Encore ignorait-il les petits prêts à fonds perdus que lui avaient consentis, l'année précédente, sa propre mère et l'ancien magistrat.

—Père, dit la jeune fille, disposez de ma dot. Je ne me marierai pas.

—La femme est faite pour le mariage, constata la veuve.

Et Marguerite ajouta d'une voix résolue:

—J'ai mes brevets, je travaillerai. Je fonderai une école.

—Bien que les femmes, à mon idée, ne doivent pas succéder, intervint l'oncle Etienne, je dérogerai en sa faveur à mes principes. C'est à elle que je léguerai mes quarante mille francs.

—Trente mille, rectifia Léon qui évaluait sa perte.

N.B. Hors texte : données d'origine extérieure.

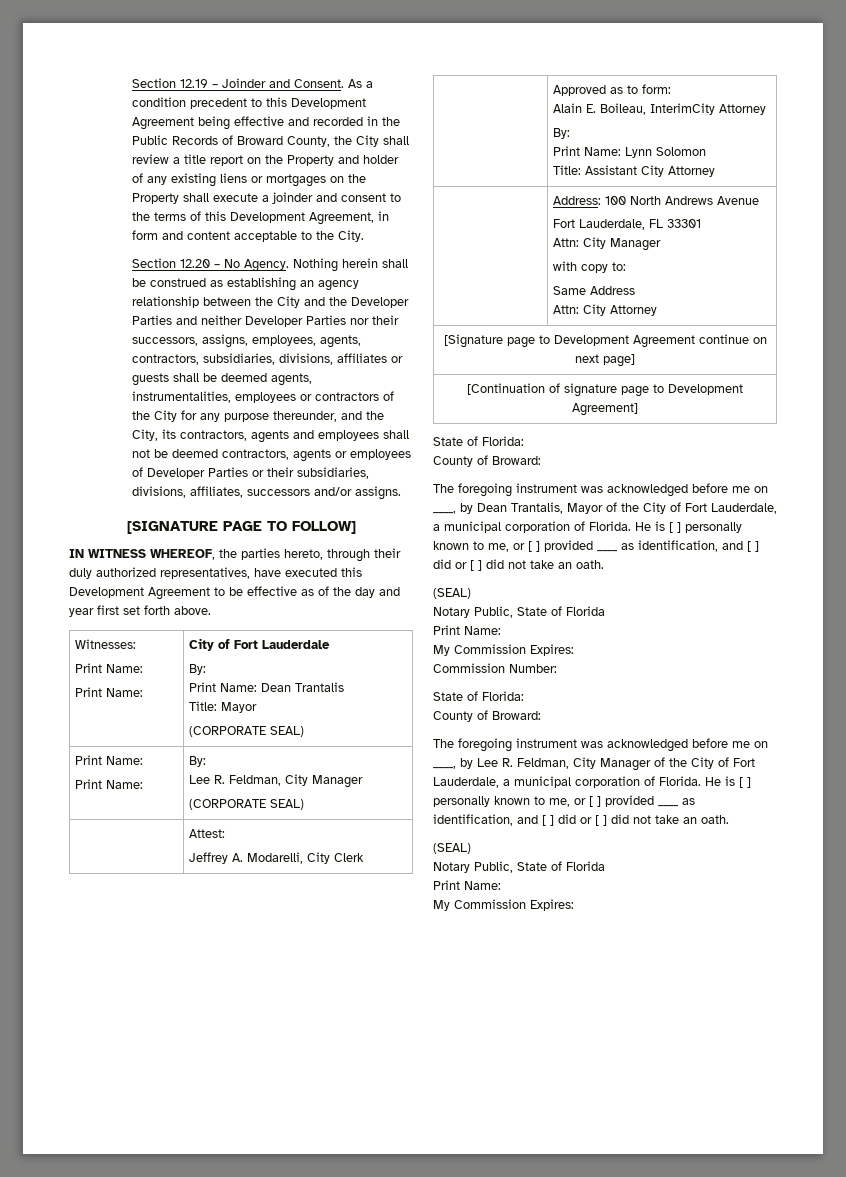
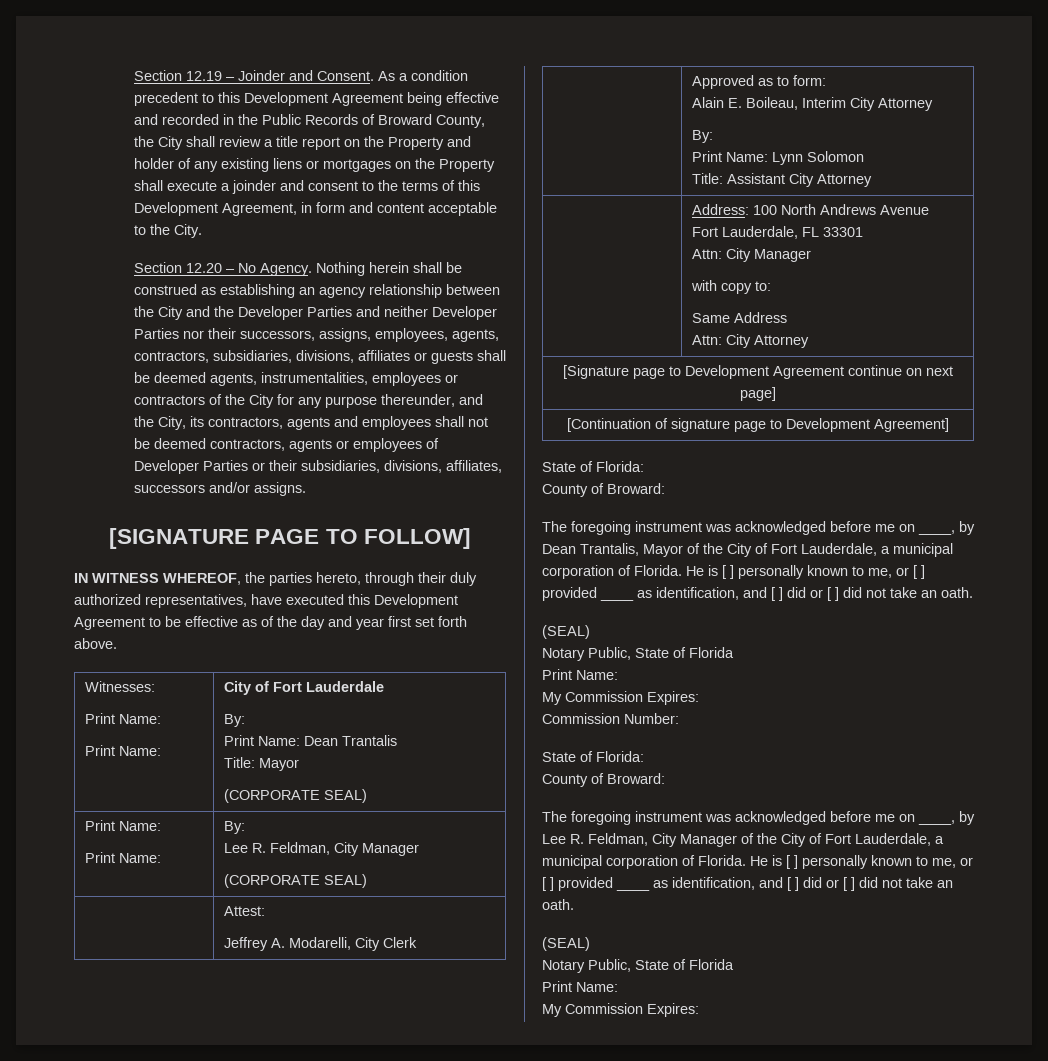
  | Approved as to form:
- Alain E. Boileau, InterimCity Attorney
+ Alain E. Boileau, Interim City Attorney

—Non, quarante, répliqua le vieillard qui, dans la crise commune, rejetait définitivement mais péniblement son avarice. Je diminuais tout à l'heure, involontairement. Et même quarante-cinq pour finir. Je referai mon testament qui t'instituait mon héritier, François.

—Merci pour elle, mon oncle. Mais je ne toucherai à sa dot, d'ailleurs insuffisante, que s'il m'est impossible de réaliser promptement et dans des conditions acceptables la Vigie. Car la vente du domaine, si elle est possible, vaut mieux qu'un emprunt. J'y ai réfléchi. Le rendement de la terre est aujourd'hui précaire. Nos vignes, nos blés rencontrent, par la facilité des transports, des concurrences si lointaines que nous ne pouvons plus estimer leurs revenus. Je préfère assurer l'avenir de Marguerite, et permettre à mes fils d'achever le dessin de leur vie. Si je ne trouve pas à la vendre, la terre me servira toujours de caution pour emprunter.

—Nous aussi, assura la veuve, nous vous cautionnerons.